The main tool used in this paper is the formulation of the Alexander polynomial as a $U_{q}(\mathfrak{gl}(1|1))$ -quantum invariant. See [Sar15] for a detailed explanation of this point of view. In brief, we study the $U_{q}(\mathfrak{gl}(1|1))$ -equivariant maps induced by oriented tangles on $V^{\otimes n}$ , where $V$ is the vector space representation of $U_{q}(\mathfrak{gl}(1|1))$ . Here we use the assumption that all the $n$ -parallel strands are of the same orientation. (In general, we would also need the dual space $V^{*}$ of $V$ .) Also, as all the tangles are oriented upwards in our situation, we can ignore the orientation of the tangle, and consider the action of upward-oriented tangles as an action of the braid group $B_{n}$ on $V^{\otimes n}$ , denoted by

\Phi:B_{n}\to End_{U_{q}(\mathfrak{gl}(1|1))}(V^{\otimes n}).

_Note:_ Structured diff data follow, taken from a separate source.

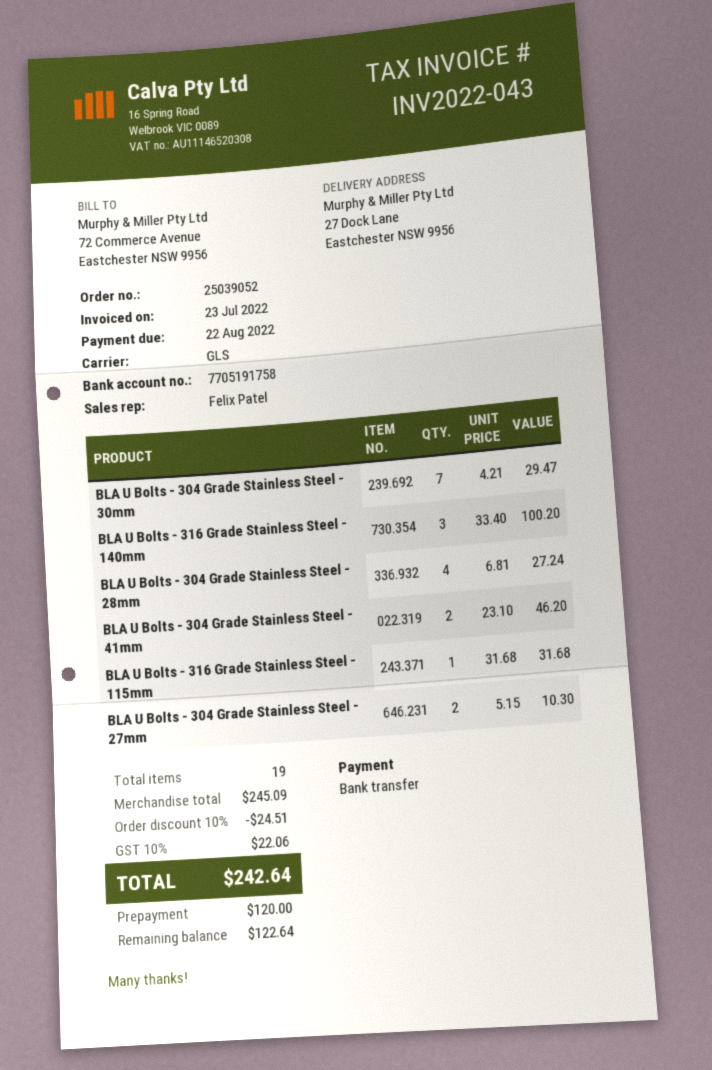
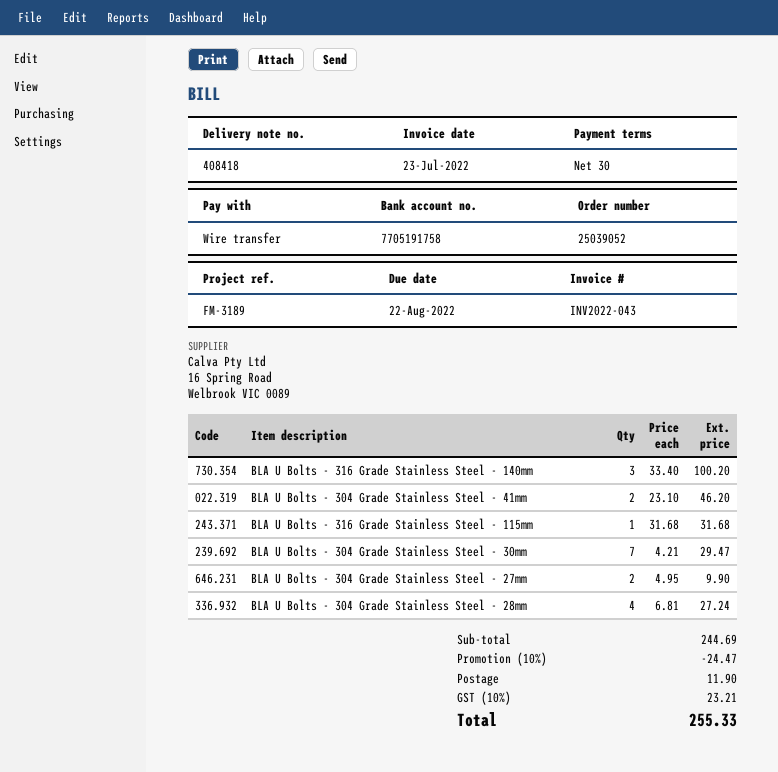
BLA U Bolts - 304 Grade Stainless Steel - 27mm: 2 x 5.15 = 10.30 -> 2 x 4.95 = 9.90
subtotal: 245.09 -> 244.69
discount: 10% = 24.51 -> 10% = 24.47
shipping: none -> 11.90
tax: 10% = 22.06 -> 10% = 23.21
total: 242.64 -> 255.33

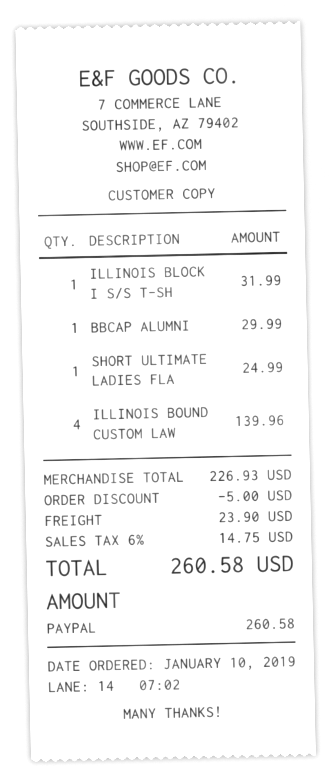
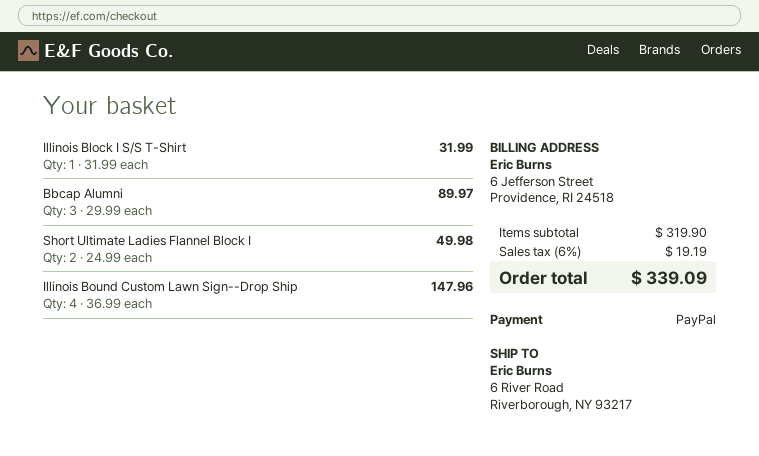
BBCAP ALUMNI: 1 for 29.99 -> 3 for 89.97
SHORT ULTIMATE LADIES FLA: 1 for 24.99 -> 2 for 49.98
ILLINOIS BOUND CUSTOM LAW: 4 for 139.96 -> 4 for 147.96
subtotal: 226.93 -> 319.90
discount: 5.00 -> none
shipping: 23.90 -> none
tax: 6% = 14.75 -> 6% = 19.19
total: 260.58 -> 339.09

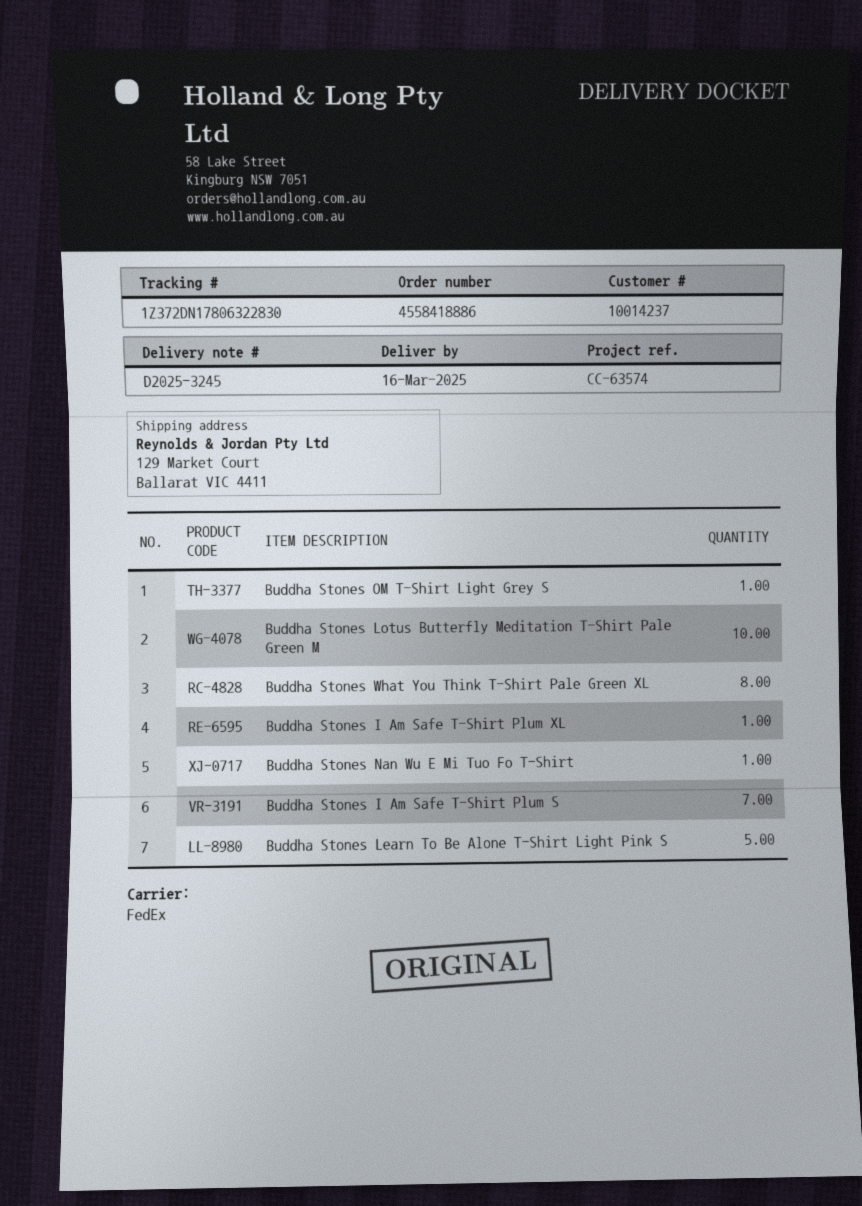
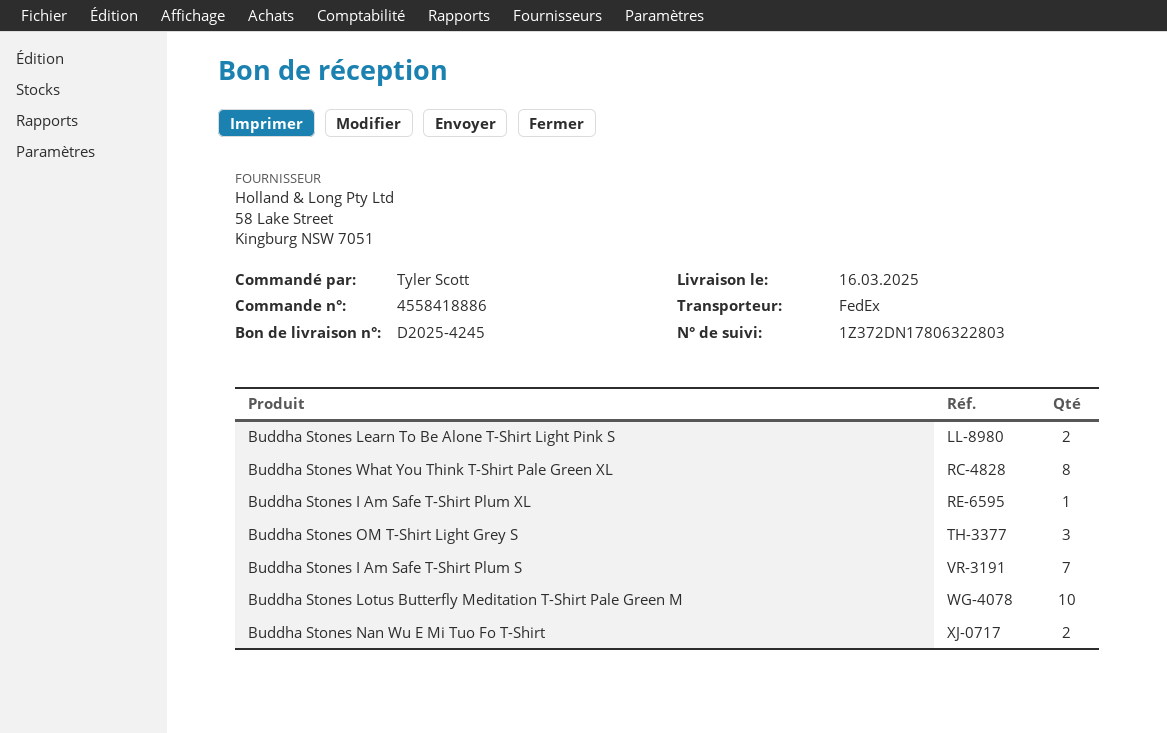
delivery note number: D2025-3245 -> D2025-4245
tracking number: 1Z372DN17806322830 -> 1Z372DN17806322803
Buddha Stones OM T-Shirt Light Grey S: 1 -> 3
Buddha Stones Nan Wu E Mi Tuo Fo T-Shirt: 1 -> 2
Buddha Stones Learn To Be Alone T-Shirt Light Pink S: 5 -> 2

The $U_{q}(\mathfrak{gl}(1|1))$ -module $V^{\otimes n}$ decomposes as a direct sum

V^{\otimes n}\cong\bigoplus^{n-1}_{k=0}{{n-1}\choose{k}}L\big{(}(n-k)\epsilon_{1}+k\epsilon_{2}\big{)},

where each $L\big{(}(n-k)\epsilon_{1}+k\epsilon_{2}\big{)}$ is a $2$ -dimensional irreducible representation of $U_{q}(\mathfrak{gl}(1|1))$ , generated by a highest weight vector with weight $(n-k)\epsilon_{1}+k\epsilon_{2}$ as a $U_{q}(\mathfrak{gl}(1|1))$ -module. Then it is enough to study the action of $B_{n}$ on the vector space spanned by highest weight vectors of $V^{\otimes n}$ of weights $(n-k)\epsilon_{1}+k\epsilon_{2}$ for each $k\in\{0,..,n-1\}$ . Denote this space by

H_{k}=\left\{v\in V^{\otimes n}\mid E(v)=0,\,\,\textbf{q}^{h}v=q^{\langle h,(n-k)\epsilon_{1}+k\epsilon_{2}\rangle}v\right\}.

First, we define a map

\psi_{k}:\wedge^{k}H_{1}\to H_{k},

and prove that $\psi_{k}$ is an isomorphism between $\mathbb{C}(q)$ -vector spaces. This is proved by choosing a good basis of $H_{k}$ . See Proposition 2.7 and Proposition 2.8 for the details.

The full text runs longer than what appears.